Enable TLS 1.2 for Authorize.Net and Salesforce API calls

by: Shailesh Patel in: General tags: ASP.NET MVC, SalesForce,

Introduction

This tutorial explains how to enable TLS 1.2 for Authorize.Net and Salesforce API calls. Authorize.Net and Salesforce have been preparing for using TLS 1.1 or higher since past few months. Both of them have changed their developer or sandbox accounts to use TLS 1.1 or higher or TLS 1.2. Authorize.Net plans to switch production to TLS 1.2 by Sept 18, 2017 (refer this link) and Salesforce is planning to switch to TLS 1.1 or higher by July 22, 2017 (refer this link).

Why You Need TLS 1.2?

If you are using developer sandbox account for Authorize.Net then you may have noticed following exception message - “An unexpected error occurred on a send” with inner exception as “Unable to read data from the transport connection: An existing connection was forcibly closed by the remote host.”

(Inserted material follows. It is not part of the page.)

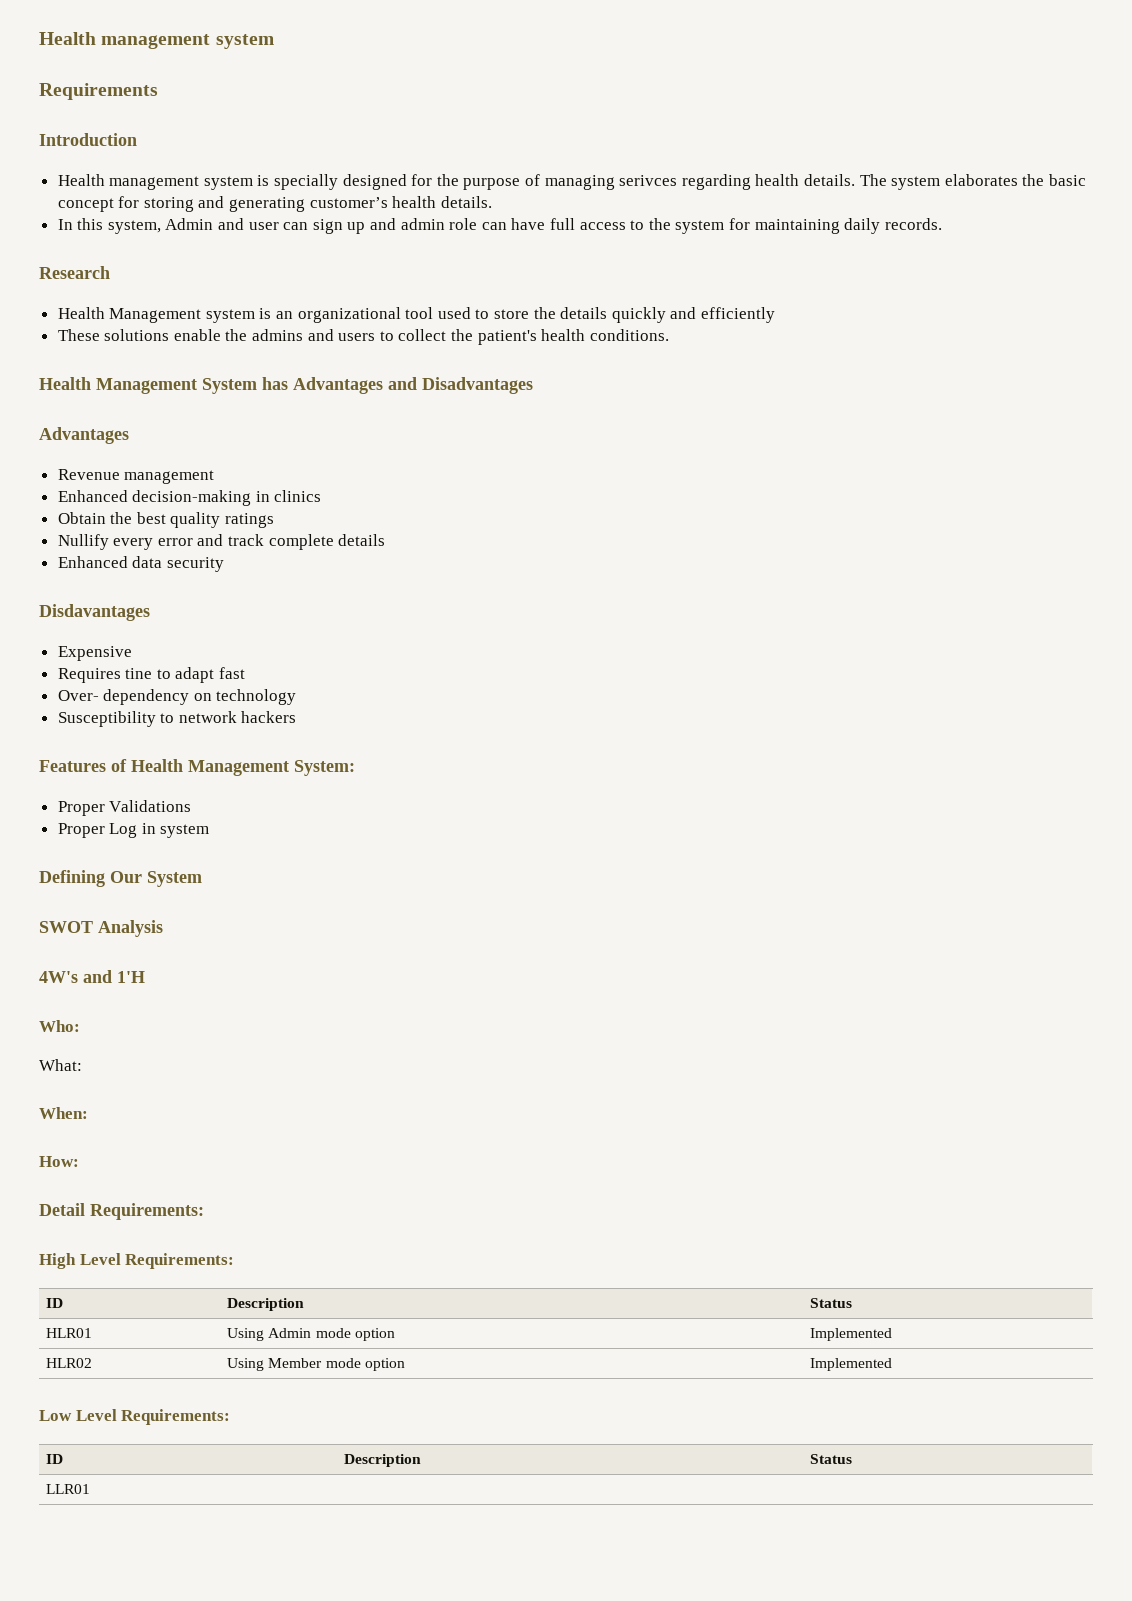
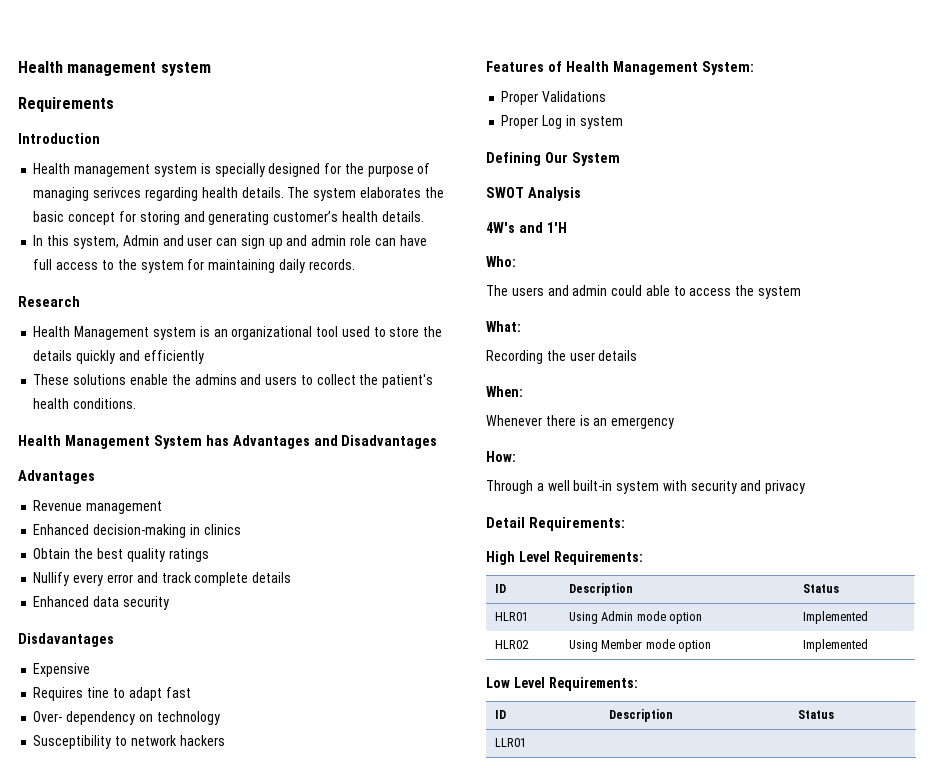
[39,1059,82,1071] [39,1107,88,1119] [39,1156,79,1167] What: // When: // How: -> [486,285,802,299] [486,321,521,332] [486,350,638,364] [486,386,523,397] [486,415,675,429] [486,451,516,462] [486,480,806,494] The users and admin could able to access the system // What: // Recording the user details // When: // Whenever there is an emergency // How: // Through a well built-in system with security and privacy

To solve this issue there are 2 options as mentioned in this Salesforce knowledge article:

Option 1

Add following C# line:

ServicePointManager.SecurityProtocol = SecurityProtocolType.Tls12;

 

before “var authRequest = new AuthorizeNet.AuthorizationRequest...”.

Option 2

Instead of changing the source code and deploying the build, you try this option which requires adding a registry value on your development / test / production server.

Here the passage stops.